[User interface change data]
━━━━━━━━
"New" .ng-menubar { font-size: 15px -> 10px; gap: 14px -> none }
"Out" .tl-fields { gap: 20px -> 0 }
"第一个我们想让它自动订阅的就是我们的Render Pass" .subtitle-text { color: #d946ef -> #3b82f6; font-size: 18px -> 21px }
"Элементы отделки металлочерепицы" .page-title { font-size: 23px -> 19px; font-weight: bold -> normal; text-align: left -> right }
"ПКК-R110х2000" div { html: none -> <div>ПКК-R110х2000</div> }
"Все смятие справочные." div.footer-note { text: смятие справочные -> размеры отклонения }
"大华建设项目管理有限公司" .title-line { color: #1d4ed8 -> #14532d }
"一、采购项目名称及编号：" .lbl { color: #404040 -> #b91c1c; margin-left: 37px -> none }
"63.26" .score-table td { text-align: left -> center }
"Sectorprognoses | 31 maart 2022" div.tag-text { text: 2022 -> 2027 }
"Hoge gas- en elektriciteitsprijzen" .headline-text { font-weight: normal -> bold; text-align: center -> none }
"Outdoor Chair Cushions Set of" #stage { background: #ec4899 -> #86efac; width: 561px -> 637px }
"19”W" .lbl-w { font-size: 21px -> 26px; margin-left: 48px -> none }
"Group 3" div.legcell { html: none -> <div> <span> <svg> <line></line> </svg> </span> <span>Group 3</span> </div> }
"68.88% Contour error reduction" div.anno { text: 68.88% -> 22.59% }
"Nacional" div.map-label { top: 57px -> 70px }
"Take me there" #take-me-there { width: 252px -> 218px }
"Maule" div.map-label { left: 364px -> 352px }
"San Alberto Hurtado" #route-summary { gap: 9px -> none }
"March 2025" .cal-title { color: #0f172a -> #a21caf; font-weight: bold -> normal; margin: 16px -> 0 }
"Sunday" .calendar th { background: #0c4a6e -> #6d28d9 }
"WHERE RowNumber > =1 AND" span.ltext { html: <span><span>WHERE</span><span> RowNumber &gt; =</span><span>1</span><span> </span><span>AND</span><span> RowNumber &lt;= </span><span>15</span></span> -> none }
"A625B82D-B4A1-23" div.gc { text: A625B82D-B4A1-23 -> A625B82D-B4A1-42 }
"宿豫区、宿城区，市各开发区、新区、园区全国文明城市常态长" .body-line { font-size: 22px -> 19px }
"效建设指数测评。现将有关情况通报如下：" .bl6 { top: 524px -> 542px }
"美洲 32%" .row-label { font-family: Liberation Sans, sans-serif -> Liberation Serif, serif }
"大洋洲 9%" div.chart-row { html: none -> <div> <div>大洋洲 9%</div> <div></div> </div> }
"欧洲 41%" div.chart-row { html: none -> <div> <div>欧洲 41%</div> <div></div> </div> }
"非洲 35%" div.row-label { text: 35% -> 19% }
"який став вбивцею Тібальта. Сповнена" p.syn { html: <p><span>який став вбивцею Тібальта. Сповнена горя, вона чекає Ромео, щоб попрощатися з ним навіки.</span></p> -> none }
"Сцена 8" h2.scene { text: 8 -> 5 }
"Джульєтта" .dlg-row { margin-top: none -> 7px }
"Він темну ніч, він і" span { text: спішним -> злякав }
━━━━━━━━
## The task
Go through the data and gather every line that holds "chart".

## The completed task
"大洋洲 9%" div.chart-row { html: none -> <div> <div>大洋洲 9%</div> <div></div> </div> }
"欧洲 41%" div.chart-row { html: none -> <div> <div>欧洲 41%</div> <div></div> </div> }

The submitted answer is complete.